— Input for this task —
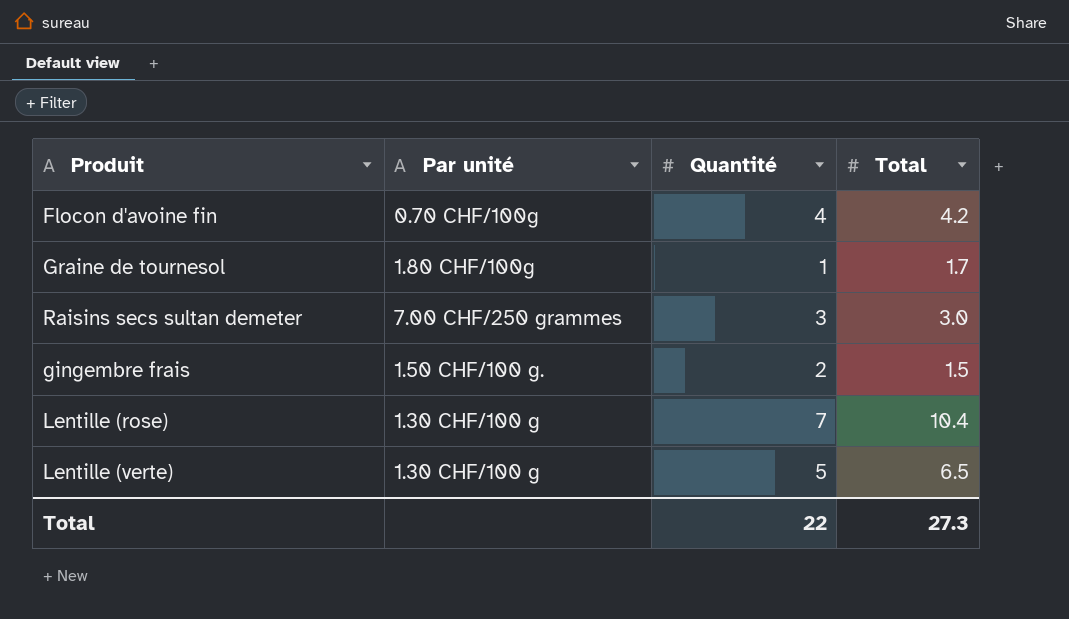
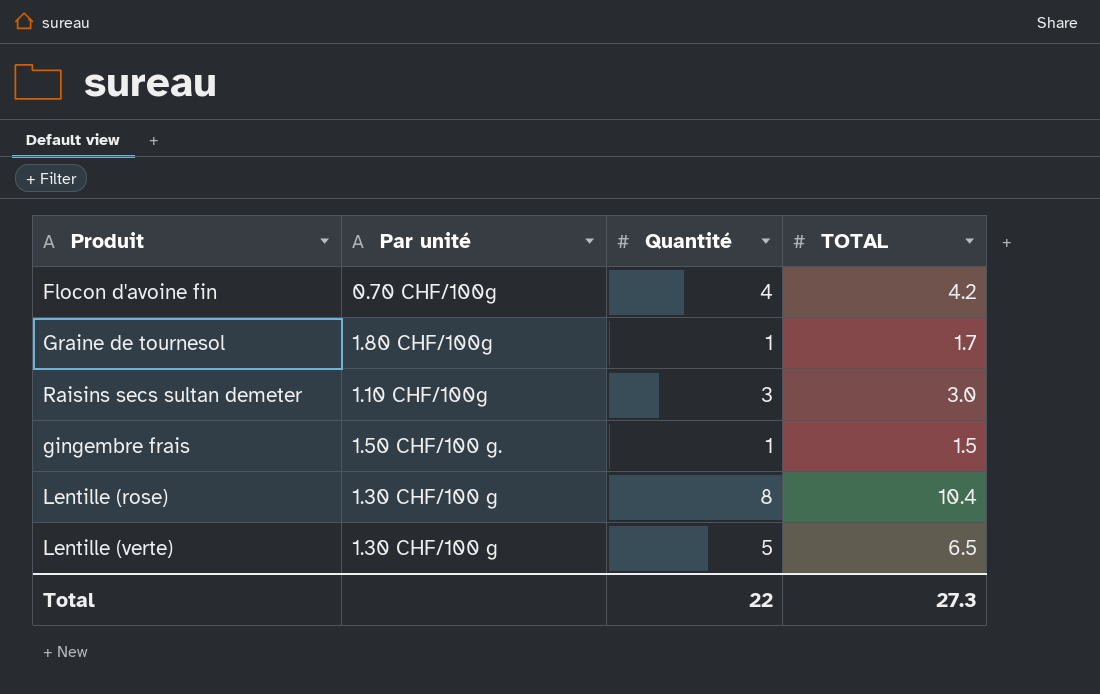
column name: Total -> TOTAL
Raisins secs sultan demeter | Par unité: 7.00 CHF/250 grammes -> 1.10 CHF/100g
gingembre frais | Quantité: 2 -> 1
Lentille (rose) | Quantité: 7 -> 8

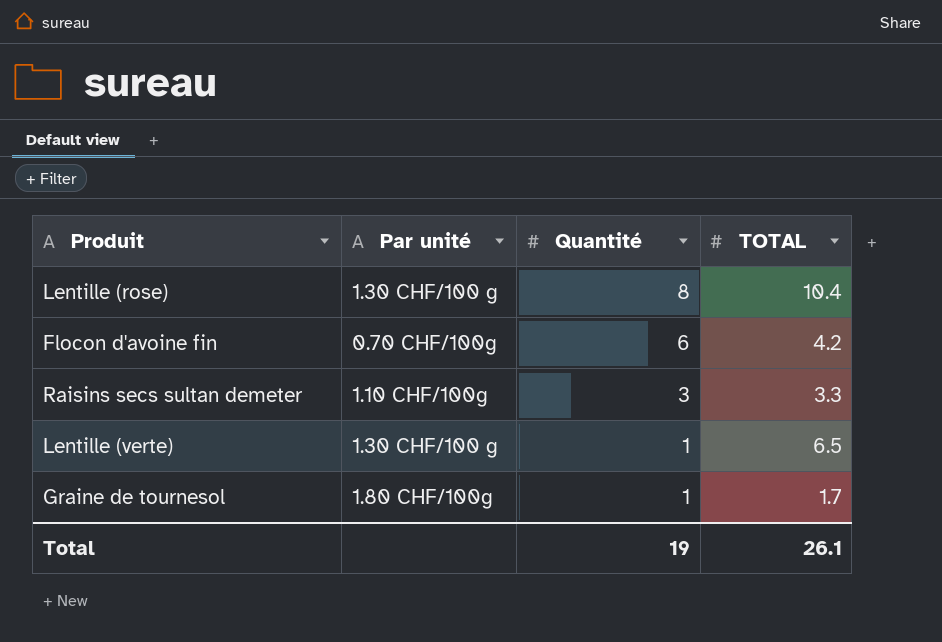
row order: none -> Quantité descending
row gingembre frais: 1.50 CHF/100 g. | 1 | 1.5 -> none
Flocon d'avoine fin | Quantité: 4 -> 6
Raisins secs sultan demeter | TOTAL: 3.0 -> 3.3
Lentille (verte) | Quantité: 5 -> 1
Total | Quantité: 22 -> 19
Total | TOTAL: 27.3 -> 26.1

— Problem description —
Whenever the string "demeter" shows up in a line above, copy that line.

— Result of this task —
Raisins secs sultan demeter | Par unité: 7.00 CHF/250 grammes -> 1.10 CHF/100g
Raisins secs sultan demeter | TOTAL: 3.0 -> 3.3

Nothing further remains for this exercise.